With nearly seven hundred years of development under its belt, the English Setter remains one of the most popular gundogs in the history of hunting. Not only are their physical traits perfect in the field, their temperament is also ideal. This wonderful blend also comes with natural instincts for pointing, retrieving and forming a solid working relationship with their owner. It is not uncommon to find hunters who stick with this breed and nothing else for many years. On top of their superb instincts, the English Setter is a breed that makes a memorable companion. They know when it's time to work and they know when it's time to have fun.
These days, the breed is divided into bench Setters and field Setters. Field Setters may also be referred to as Llewellin Setters. While each has their subtle differences, it is the field setter with its shorter coat that is most used for hunting. Even for the English Setter kept as a family pet, the hunting instincts that have been bred into this variety of dog will still likely be very observable. In the days when firearms were not yet widely used, it was the English Setter that would point out or chase gamebirds into nets. However, as soon as firearms became the norm, their stance evolved into the modern set and point that the breed is now famous for.
Breeders who offer English Setters for hunting frequently begin teaching pups the basics very early on. Once a dog is paired with an owner, a more in depth training style can be established. The English Setter is one that loves to please and many find a hunting style based on cooperation works best. When training this breed out in the field, a gentle but firm and consistent manner will be required. The Setter is inherently trusting and heavy handed tactics tend to inhibit the breed from performing as successfully as it could. Owners must also be trained to watch their dog's cues as the Setter has an amazing stamina, never alluding to fatigue or injury.

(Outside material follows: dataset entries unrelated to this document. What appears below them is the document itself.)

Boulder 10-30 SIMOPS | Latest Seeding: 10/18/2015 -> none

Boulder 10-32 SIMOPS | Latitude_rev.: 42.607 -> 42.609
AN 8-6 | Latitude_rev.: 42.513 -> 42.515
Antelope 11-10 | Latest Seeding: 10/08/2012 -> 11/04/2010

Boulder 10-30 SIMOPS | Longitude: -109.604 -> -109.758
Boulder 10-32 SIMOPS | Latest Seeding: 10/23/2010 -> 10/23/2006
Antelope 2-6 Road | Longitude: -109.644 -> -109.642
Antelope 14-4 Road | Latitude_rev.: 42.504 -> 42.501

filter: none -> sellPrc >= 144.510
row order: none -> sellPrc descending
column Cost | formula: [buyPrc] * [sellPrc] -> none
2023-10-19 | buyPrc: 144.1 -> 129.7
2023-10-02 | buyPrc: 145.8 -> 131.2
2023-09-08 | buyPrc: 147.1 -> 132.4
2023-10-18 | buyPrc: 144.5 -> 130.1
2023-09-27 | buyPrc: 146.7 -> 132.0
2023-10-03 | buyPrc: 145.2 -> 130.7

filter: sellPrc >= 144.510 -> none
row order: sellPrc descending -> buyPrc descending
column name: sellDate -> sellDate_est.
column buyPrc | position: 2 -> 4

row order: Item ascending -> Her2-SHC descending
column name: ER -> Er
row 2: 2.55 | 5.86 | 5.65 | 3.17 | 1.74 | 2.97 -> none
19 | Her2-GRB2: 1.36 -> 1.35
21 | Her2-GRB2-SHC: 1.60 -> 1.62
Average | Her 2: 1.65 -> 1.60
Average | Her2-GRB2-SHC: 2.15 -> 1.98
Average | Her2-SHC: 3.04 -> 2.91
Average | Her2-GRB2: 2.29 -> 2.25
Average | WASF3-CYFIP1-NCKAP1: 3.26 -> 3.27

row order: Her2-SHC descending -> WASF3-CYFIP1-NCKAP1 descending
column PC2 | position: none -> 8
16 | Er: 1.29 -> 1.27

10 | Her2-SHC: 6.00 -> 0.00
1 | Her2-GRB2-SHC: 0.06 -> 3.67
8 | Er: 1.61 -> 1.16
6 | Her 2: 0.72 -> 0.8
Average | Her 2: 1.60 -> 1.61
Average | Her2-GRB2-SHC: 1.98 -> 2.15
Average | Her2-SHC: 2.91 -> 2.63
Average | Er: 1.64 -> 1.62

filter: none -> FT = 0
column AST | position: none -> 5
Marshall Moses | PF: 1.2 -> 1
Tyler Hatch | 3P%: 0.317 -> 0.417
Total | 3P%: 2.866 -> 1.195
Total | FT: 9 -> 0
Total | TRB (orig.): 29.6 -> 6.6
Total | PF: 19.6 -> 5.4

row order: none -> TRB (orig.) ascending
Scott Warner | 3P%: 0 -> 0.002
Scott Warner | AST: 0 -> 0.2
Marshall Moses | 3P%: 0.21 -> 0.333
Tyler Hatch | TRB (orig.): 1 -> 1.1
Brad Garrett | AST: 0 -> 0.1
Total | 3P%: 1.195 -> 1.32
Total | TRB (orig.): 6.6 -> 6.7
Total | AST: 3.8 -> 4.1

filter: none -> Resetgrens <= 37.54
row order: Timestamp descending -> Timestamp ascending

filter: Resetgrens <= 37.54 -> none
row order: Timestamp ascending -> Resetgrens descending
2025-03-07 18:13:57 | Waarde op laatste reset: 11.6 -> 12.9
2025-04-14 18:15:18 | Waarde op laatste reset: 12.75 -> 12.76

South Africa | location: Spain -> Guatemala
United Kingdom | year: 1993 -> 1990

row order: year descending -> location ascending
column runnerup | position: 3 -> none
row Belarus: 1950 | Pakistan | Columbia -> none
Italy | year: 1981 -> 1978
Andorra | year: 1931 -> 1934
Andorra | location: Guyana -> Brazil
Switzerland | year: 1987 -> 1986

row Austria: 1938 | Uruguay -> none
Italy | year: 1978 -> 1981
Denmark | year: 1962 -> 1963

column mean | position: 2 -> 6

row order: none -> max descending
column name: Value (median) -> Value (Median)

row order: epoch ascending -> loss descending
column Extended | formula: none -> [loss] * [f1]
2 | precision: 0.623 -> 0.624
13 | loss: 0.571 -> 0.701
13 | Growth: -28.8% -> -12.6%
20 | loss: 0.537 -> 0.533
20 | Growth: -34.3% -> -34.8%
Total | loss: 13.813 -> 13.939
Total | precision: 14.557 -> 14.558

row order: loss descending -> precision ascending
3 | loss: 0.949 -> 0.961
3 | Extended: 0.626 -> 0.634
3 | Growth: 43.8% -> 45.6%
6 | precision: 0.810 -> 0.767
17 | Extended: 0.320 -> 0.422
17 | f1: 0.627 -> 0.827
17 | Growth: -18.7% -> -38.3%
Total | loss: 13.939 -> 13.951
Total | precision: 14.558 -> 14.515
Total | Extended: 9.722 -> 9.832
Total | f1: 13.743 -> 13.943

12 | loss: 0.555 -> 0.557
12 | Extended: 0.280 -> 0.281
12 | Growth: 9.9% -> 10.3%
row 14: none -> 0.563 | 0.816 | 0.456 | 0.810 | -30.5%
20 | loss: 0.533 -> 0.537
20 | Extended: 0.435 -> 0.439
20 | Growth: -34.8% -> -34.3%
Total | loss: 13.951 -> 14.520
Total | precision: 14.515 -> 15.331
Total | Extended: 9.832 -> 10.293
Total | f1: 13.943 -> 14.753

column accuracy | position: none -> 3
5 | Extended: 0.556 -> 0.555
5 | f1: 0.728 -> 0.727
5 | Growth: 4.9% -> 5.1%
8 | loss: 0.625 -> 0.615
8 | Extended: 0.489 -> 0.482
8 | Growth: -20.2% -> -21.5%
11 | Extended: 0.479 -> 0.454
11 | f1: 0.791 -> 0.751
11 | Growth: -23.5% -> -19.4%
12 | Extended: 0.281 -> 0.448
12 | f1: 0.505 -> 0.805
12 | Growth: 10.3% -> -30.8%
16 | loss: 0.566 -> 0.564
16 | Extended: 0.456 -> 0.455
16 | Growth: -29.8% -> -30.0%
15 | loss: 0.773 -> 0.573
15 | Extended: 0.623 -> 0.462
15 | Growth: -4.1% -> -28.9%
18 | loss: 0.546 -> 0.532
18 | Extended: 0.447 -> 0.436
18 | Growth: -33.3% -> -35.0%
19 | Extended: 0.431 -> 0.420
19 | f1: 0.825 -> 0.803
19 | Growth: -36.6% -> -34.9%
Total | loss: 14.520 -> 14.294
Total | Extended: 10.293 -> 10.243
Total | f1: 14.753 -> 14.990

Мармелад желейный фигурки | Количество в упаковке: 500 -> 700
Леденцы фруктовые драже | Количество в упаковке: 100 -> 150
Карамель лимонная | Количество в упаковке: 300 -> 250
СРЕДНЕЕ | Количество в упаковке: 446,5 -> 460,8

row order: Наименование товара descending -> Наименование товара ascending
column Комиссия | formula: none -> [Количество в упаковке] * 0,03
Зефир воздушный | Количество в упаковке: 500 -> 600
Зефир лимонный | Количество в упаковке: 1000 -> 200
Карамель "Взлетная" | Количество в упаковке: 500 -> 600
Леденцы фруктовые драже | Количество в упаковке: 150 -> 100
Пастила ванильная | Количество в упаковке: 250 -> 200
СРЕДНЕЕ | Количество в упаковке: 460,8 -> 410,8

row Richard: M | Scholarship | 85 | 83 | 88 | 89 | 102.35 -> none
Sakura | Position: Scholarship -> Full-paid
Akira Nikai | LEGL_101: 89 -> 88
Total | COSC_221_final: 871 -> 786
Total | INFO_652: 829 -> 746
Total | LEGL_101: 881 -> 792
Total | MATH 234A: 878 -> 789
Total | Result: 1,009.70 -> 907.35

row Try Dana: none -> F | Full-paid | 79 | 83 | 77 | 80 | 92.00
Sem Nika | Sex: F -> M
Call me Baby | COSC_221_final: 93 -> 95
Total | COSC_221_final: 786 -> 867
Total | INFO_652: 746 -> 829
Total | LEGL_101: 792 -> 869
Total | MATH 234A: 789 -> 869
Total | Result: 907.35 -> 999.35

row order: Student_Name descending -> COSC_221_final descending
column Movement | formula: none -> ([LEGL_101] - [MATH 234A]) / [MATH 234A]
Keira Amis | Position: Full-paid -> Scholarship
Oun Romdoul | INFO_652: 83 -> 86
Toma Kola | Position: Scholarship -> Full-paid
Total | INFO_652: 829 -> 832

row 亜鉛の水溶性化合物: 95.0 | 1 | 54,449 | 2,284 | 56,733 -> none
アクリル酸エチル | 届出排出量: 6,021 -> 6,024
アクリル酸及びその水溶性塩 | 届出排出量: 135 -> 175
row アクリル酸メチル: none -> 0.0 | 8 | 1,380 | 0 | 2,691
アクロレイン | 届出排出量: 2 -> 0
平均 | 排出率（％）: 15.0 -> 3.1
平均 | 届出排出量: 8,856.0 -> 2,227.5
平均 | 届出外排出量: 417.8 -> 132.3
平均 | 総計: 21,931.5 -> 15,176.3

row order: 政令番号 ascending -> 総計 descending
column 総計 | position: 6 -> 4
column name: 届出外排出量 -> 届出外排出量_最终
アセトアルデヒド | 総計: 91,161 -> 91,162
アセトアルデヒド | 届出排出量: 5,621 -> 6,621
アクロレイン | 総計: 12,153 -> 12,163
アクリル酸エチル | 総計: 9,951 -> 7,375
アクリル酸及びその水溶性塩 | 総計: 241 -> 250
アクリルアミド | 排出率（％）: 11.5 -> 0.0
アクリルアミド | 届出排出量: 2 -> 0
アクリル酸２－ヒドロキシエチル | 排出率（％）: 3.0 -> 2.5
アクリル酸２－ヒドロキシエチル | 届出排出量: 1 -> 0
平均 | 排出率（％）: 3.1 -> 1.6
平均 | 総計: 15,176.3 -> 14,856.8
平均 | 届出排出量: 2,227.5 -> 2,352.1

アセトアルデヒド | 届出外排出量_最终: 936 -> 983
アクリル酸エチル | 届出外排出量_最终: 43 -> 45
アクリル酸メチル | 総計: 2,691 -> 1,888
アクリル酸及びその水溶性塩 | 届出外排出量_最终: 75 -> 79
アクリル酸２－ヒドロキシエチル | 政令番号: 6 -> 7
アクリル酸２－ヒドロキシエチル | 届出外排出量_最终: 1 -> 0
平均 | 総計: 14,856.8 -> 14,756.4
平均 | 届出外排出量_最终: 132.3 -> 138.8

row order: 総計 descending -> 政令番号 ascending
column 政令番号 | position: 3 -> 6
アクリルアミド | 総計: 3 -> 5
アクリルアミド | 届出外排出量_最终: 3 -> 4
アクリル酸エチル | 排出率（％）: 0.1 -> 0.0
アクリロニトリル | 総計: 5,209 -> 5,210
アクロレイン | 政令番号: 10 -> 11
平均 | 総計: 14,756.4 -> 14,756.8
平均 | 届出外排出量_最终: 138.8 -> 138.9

In general, the English Setter is still widely trained as an upland bird hunter. Though mostly used for private hunting, there are a number of dogs that now demonstrate their skills in events such as field trials. These trials are offered by a number of organizations and can be easily found by joining a local gundog group or going online. Divisions ranging from amateur to youth to women's categories can be found where hunters routinely display their dog's skills for cash and prizes. Because of their natural abilities, the English Setter is a breed often seen not only participating in field trials, but taking home the grand prize.